TASK INSTRUCTIONS:
Find the lines in the entries that follow where the word "text" occurs, and state how many there are, with no other words.

*** Opening DATASET ***

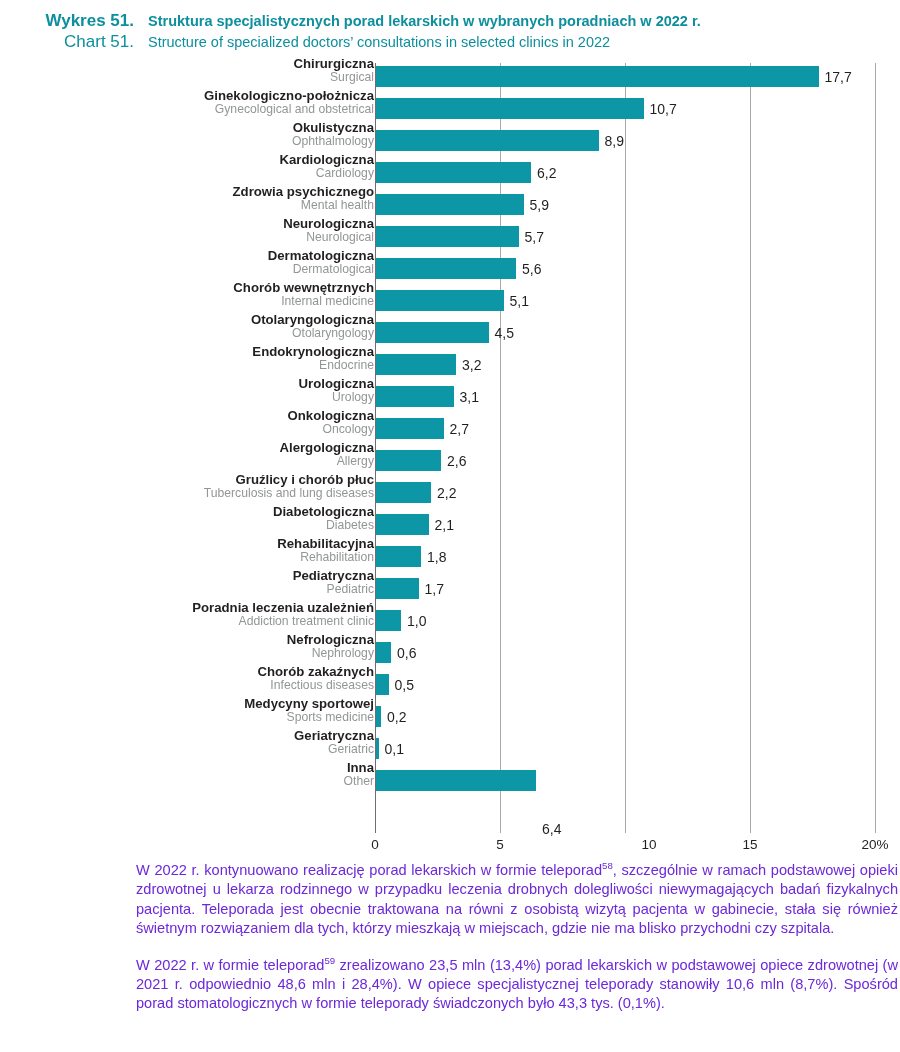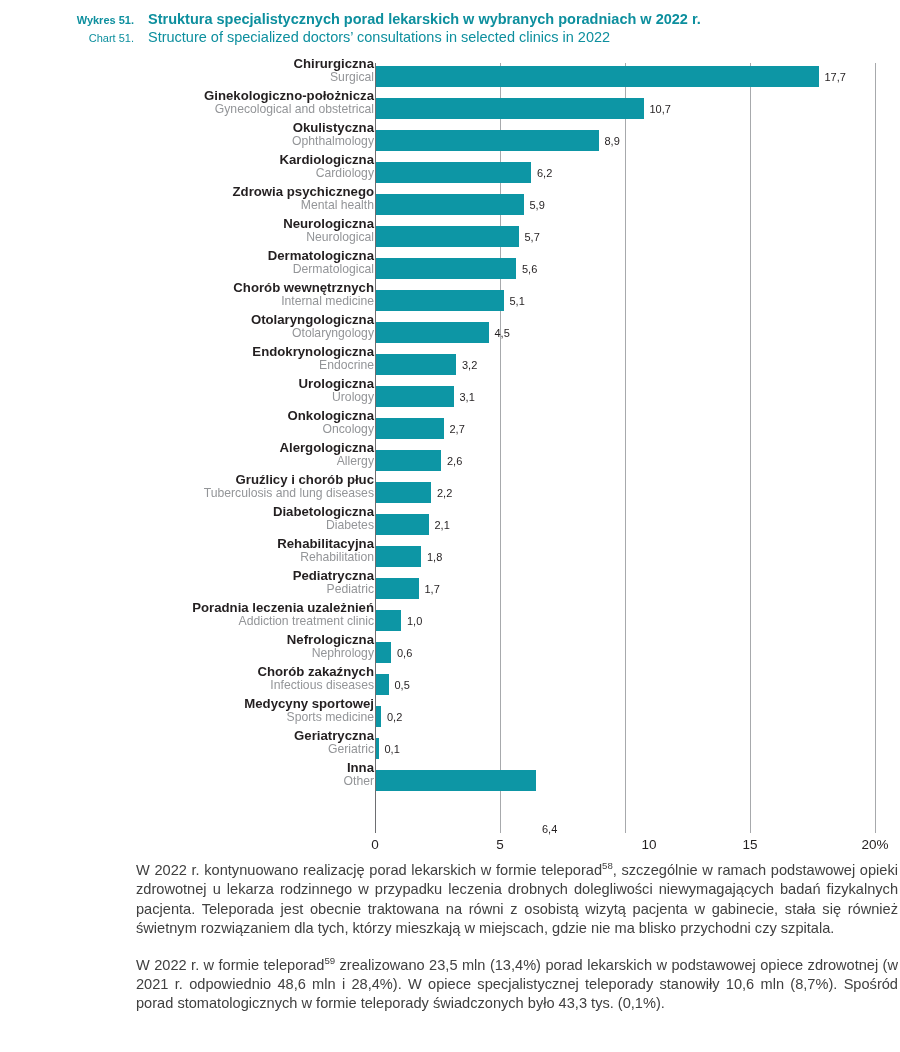--- a/index.html
+++ b/index.html
@@ -27,21 +27,21 @@
     display: flex;
     align-items: baseline;
     line-height: 1.25;
   }
   .hdr-num {
     width: 148px;
     text-align: right;
     padding-right: 14px;
     box-sizing: border-box;
     color: #0d8f9e;
-    font-size: 11px;
+    font-size: 17px;
   }
   .hdr-num.pl { font-weight: bold; }
   .hdr-txt {
     color: #0d8f9e;
     font-size: 14.5px;
   }
   .hdr-txt.pl { font-weight: bold; }
   .hdr-row.en .hdr-num, .hdr-row.en .hdr-txt { font-weight: normal; }
 
   
@@ -109,21 +109,21 @@
   }
   .bar {
     height: 21px;
     background: #0d96a5;
     display: block;
   }
   .barval {
     position: absolute;
     top: 50%;
     transform: translateY(-50%);
-    font-size: 11px;
+    font-size: 14px;
     font-weight: normal;
     color: #231f20;
     white-space: nowrap;
     padding-left: 6px;
   }
 
   .xaxis {
     position: absolute;
     left: 0;
     top: 765px;
@@ -142,21 +142,21 @@
   
   .body-text {
     position: absolute;
     left: 136px;
     top: 861px;
     width: 762px;
   }
   .para {
     font-size: 14.6px;
     line-height: 1.33;
-    color: #404040;
+    color: #6d28d9;
     text-align: justify;
     margin: 0 0 17px 0;
     hyphens: manual;
   }
   .para:last-child { margin-bottom: 0; }
   sup {
     font-size: 0.66em;
     vertical-align: super;
     line-height: 0;
   }

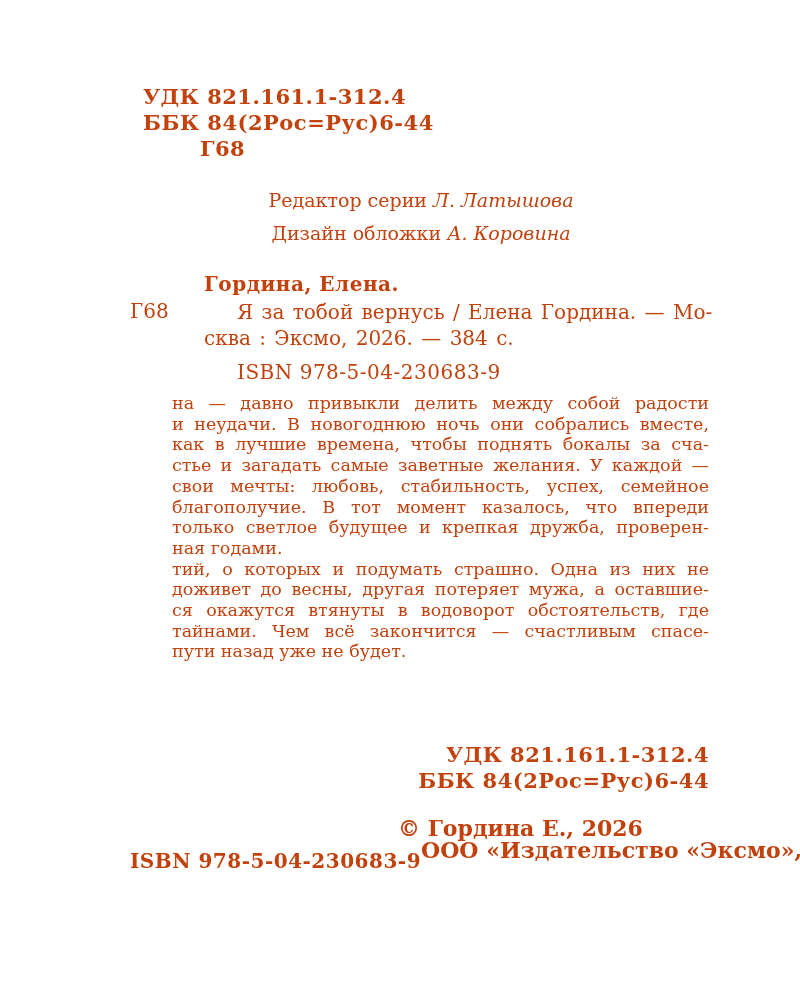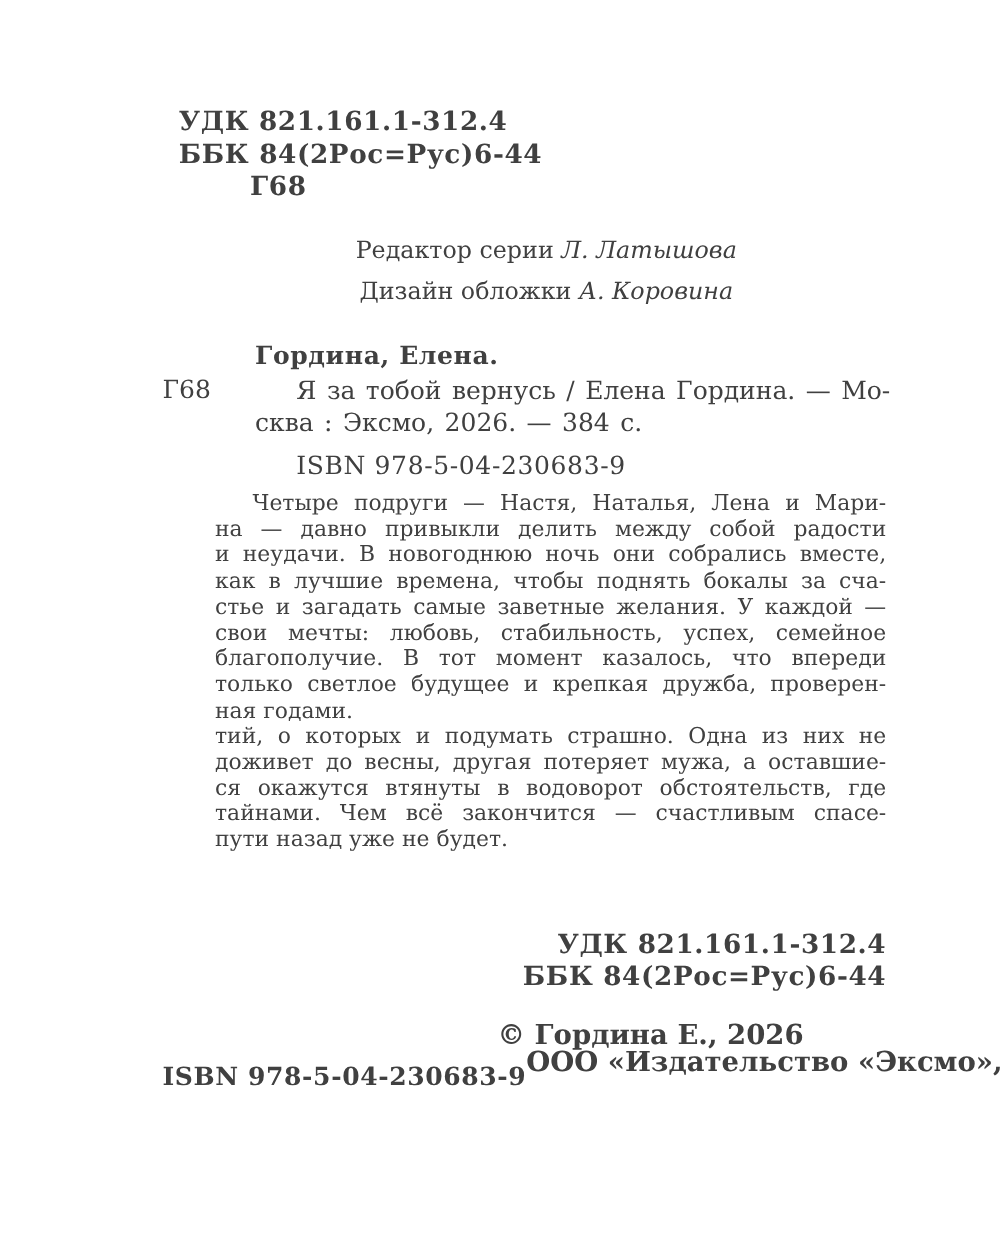--- a/index.html
+++ b/index.html
@@ -5,21 +5,21 @@
   html, body {
     margin: 0;
     padding: 0;
     background: #ffffff;
   }
   .page {
     position: relative;
     width: 800px;
     height: 1000px;
     background: #ffffff;
-    color: #404040;
+    color: #c2410c;
     font-family: "DejaVu Serif", "Liberation Serif", serif;
     overflow: hidden;
   }
 
   
   .top-codes {
     position: absolute;
     left: 143px;
     top: 84px;
     font-size: 21px;
@@ -28,21 +28,21 @@
     letter-spacing: 0.5px;
     white-space: nowrap;
   }
   .top-codes .author-sign {
     padding-left: 57px;
   }
 
   
   .credits {
     position: absolute;
-    left: 152px;
+    left: 136px;
     top: 184px;
     width: 570px;
     text-align: center;
     font-size: 19px;
     line-height: 33px;
     white-space: nowrap;
   }
   .credits .name {
     font-style: italic;
   }
@@ -152,21 +152,20 @@
 
   <div class="card-author">Гордина, Елена.</div>
   <div class="card-code">Г68</div>
   <div class="card-title">
     <div class="t1">Я за тобой вернусь / Елена Гордина. — Мо-</div>
     <div class="t2">сква : Эксмо, 2026. — 384 с.</div>
   </div>
   <div class="card-isbn">ISBN 978-5-04-230683-9</div>
 
   <div class="annotation" id="annotation">
-      <div class="aline first">Четыре подруги — Настя, Наталья, Лена и Мари-</div>
       <div class="aline">на — давно привыкли делить между собой радости</div>
       <div class="aline">и неудачи. В новогоднюю ночь они собрались вместе,</div>
       <div class="aline">как в лучшие времена, чтобы поднять бокалы за сча-</div>
       <div class="aline">стье и загадать самые заветные желания. У каждой —</div>
       <div class="aline">свои мечты: любовь, стабильность, успех, семейное</div>
       <div class="aline">благополучие. В тот момент казалось, что впереди</div>
       <div class="aline">только светлое будущее и крепкая дружба, проверен-</div>
       <div class="aline last">ная годами.</div>
       <div class="aline">тий, о которых и подумать страшно. Одна из них не</div>
       <div class="aline">доживет до весны, другая потеряет мужа, а оставшие-</div>

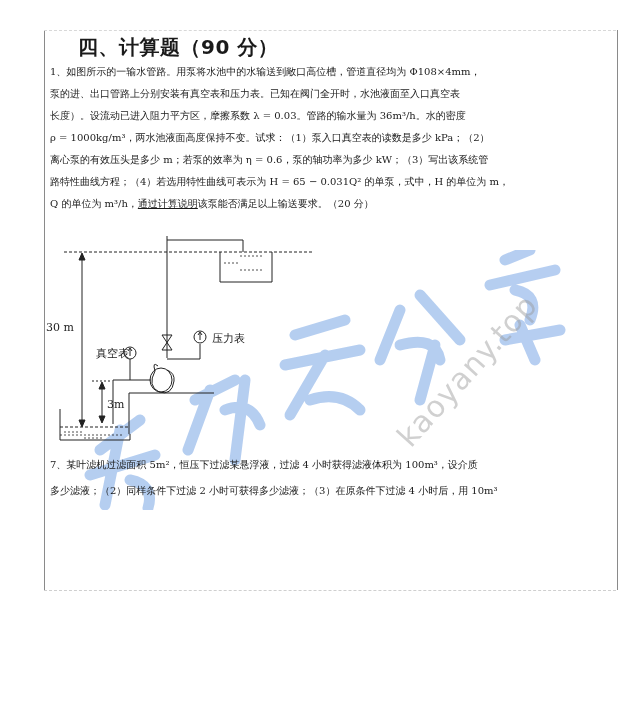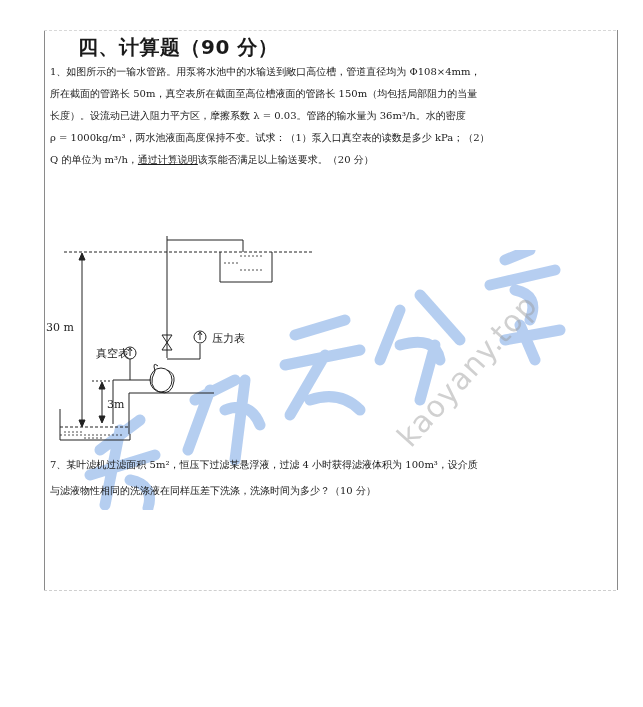--- a/index.html
+++ b/index.html
@@ -49,23 +49,25 @@
     <path d="M445 10 L470 0 M430 35 L495 20 M455 40 Q480 45 470 70 M460 75 L475 110 M445 90 L500 80"></path>
   </g>
 </svg>
 
 <div class="watermark wm-url">kaoyany.top</div>
 
 <div class="section-title">四、计算题（90 分）</div>
 
 <div class="para q1">
   <span class="line">1、如图所示的一输水管路。用泵将水池中的水输送到敞口高位槽，管道直径均为 Φ108×4mm，</span>
-  <span class="line">所在截面的管路长 50m，真空表所在截面至高位槽液面的管路长 150m（均包括局部阻力的当量</span>
+  <span class="line">泵的进、出口管路上分别安装有真空表和压力表。已知在阀门全开时，水池液面至入口真空表</span>
   <span class="line">长度）。设流动已进入阻力平方区，摩擦系数 λ = 0.03。管路的输水量为 36m³/h。水的密度</span>
   <span class="line">ρ = 1000kg/m³，两水池液面高度保持不变。试求：（1）泵入口真空表的读数是多少 kPa；（2）</span>
+  <span class="line">离心泵的有效压头是多少 m；若泵的效率为 η = 0.6，泵的轴功率为多少 kW；（3）写出该系统管</span>
+  <span class="line">路特性曲线方程；（4）若选用特性曲线可表示为 H = 65 − 0.031Q² 的单泵，式中，H 的单位为 m，</span>
   <span class="line">
     <span>Q  的单位为 m³/h，</span><span class="underline-part">通过计算说明</span><span>该泵能否满足以上输送要求。（20 分）</span>
   </span>
 </div>
 
 <svg class="diagram" viewBox="0 0 300 206">
   <g stroke="#222" stroke-width="1" fill="none">
 
     <path d="M20 16 L270 16" stroke-dasharray="3,2"></path>
 
@@ -103,14 +105,14 @@
     <path d="M20 196 L38 196 M16 199 L80 199 M40 202 L58 202" stroke-dasharray="2,2" stroke-width="0.8"></path>
   </g>
   <text x="2" y="95">30 m</text>
   <text x="63" y="172">3m</text>
   <text class="cn" x="52" y="121">真空表</text>
   <text class="cn" x="168" y="106">压力表</text>
 </svg>
 
 <div class="para q2">
   <span class="line">7、某叶滤机过滤面积 5m²，恒压下过滤某悬浮液，过滤 4 小时获得滤液体积为 100m³，设介质</span>
-  <span class="line">与滤液物性相同的洗涤液在同样压差下洗涤，洗涤时间为多少？（10 分）</span>
+  <span class="line">多少滤液；（2）同样条件下过滤 2 小时可获得多少滤液；（3）在原条件下过滤 4 小时后，用 10m³</span>
 </div>
 
 </body></html>

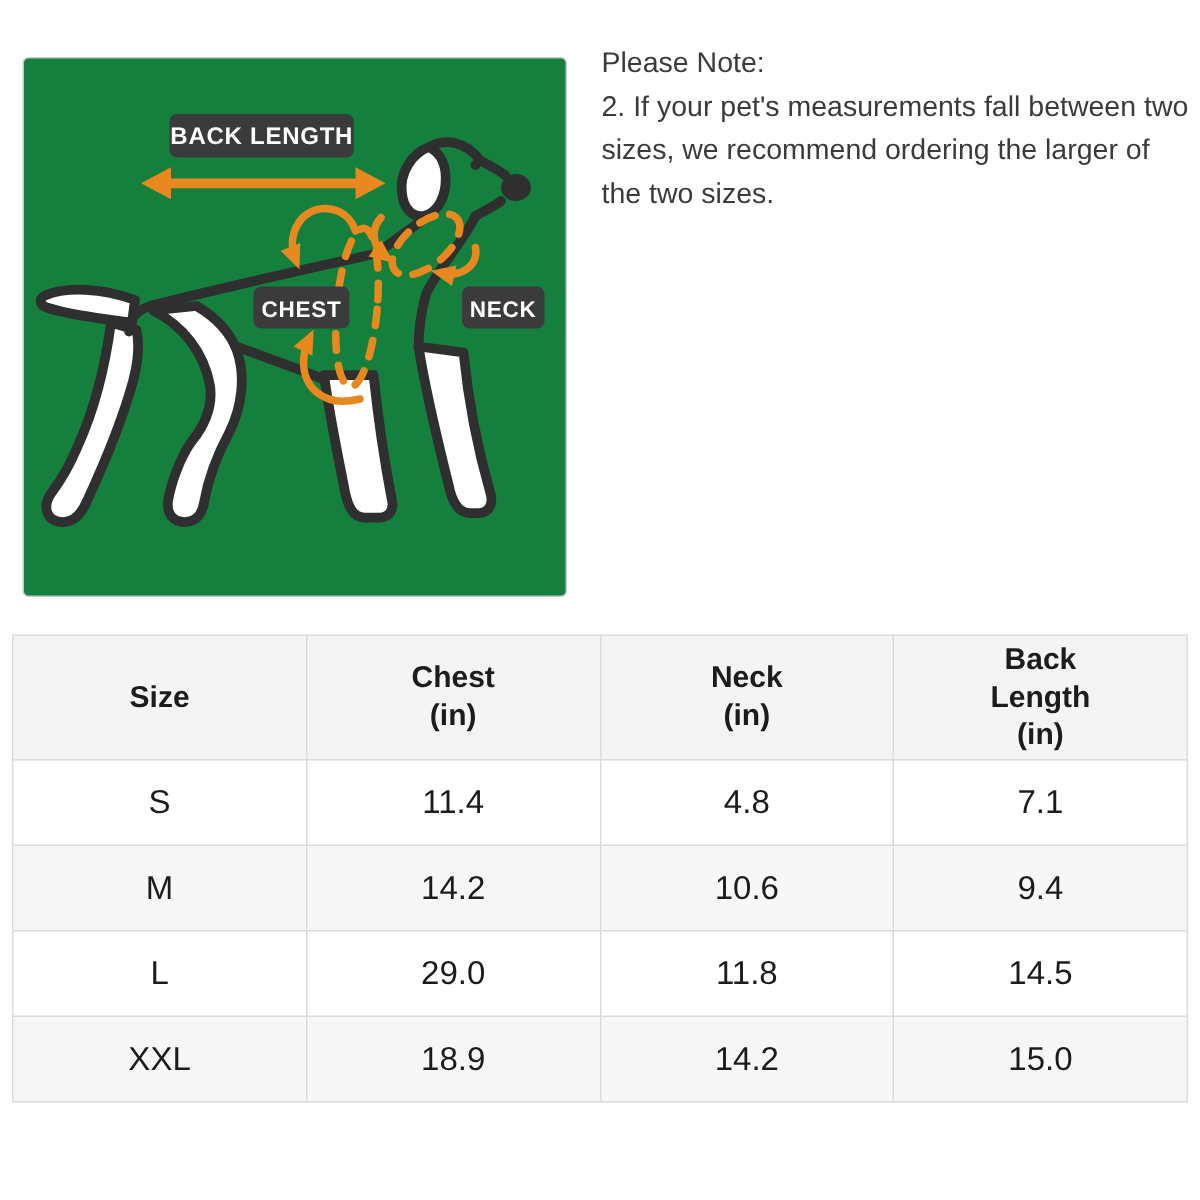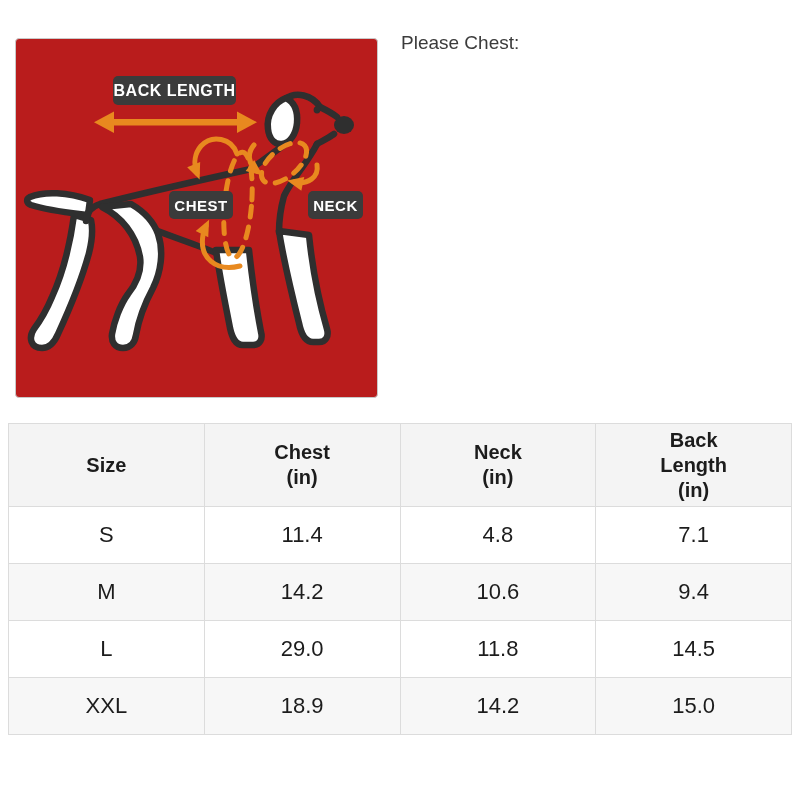--- a/index.html
+++ b/index.html
@@ -5,21 +5,21 @@
   html,body { margin:0; padding:0; background:#ffffff; }
   body {
     width:800px; height:800px; position:relative; overflow:hidden;
     font-family:"Liberation Sans", sans-serif;
     -webkit-font-smoothing:antialiased;
   }
 
   
   .diagram-box {
     position:absolute; left:15px; top:38px; width:363px; height:360px;
-    border:1px solid #c9c9c9; border-radius:4px; background:#b91c1c;
+    border:1px solid #c9c9c9; border-radius:4px; background:#15803d;
     box-sizing:border-box;
   }
   .diagram-box svg { width:100%; height:100%; display:block; }
 
   .dk { fill:none; stroke:#2f2f2f; stroke-width:6.5; stroke-linecap:round; stroke-linejoin:round; }
   .df { fill:#ffffff; stroke:#2f2f2f; stroke-width:6.5; stroke-linecap:round; stroke-linejoin:round; }
   .solid { fill:#2f2f2f; stroke:none; }
   .or { fill:none; stroke:#e8891f; stroke-width:5; stroke-linecap:round; }
   .dash { stroke-dasharray:11 10; }
   .lblbox { fill:#3b3b3b; }
@@ -119,21 +119,22 @@
       <text class="lbltxt" x="185" y="172" font-size="15">CHEST</text>
     </g>
     <g>
       <rect class="lblbox" x="292" y="152" width="55" height="28" rx="5"></rect>
       <text class="lbltxt" x="319.5" y="172" font-size="15">NECK</text>
     </g>
   </svg>
 </div>
 
 <div class="notes">
-  <p>Please Chest:</p>
+  <p>Please Note:</p>
+  <p>2. If your pet's measurements fall between two sizes, we recommend ordering the larger of the two sizes.</p>
 </div>
 
 <table class="size-table">
   <thead>
     <tr>
       <th>Size</th>
       <th>Chest
 (in)</th>
       <th>Neck
 (in)</th>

*** Closing DATASET ***

ANSWER BELOW:
10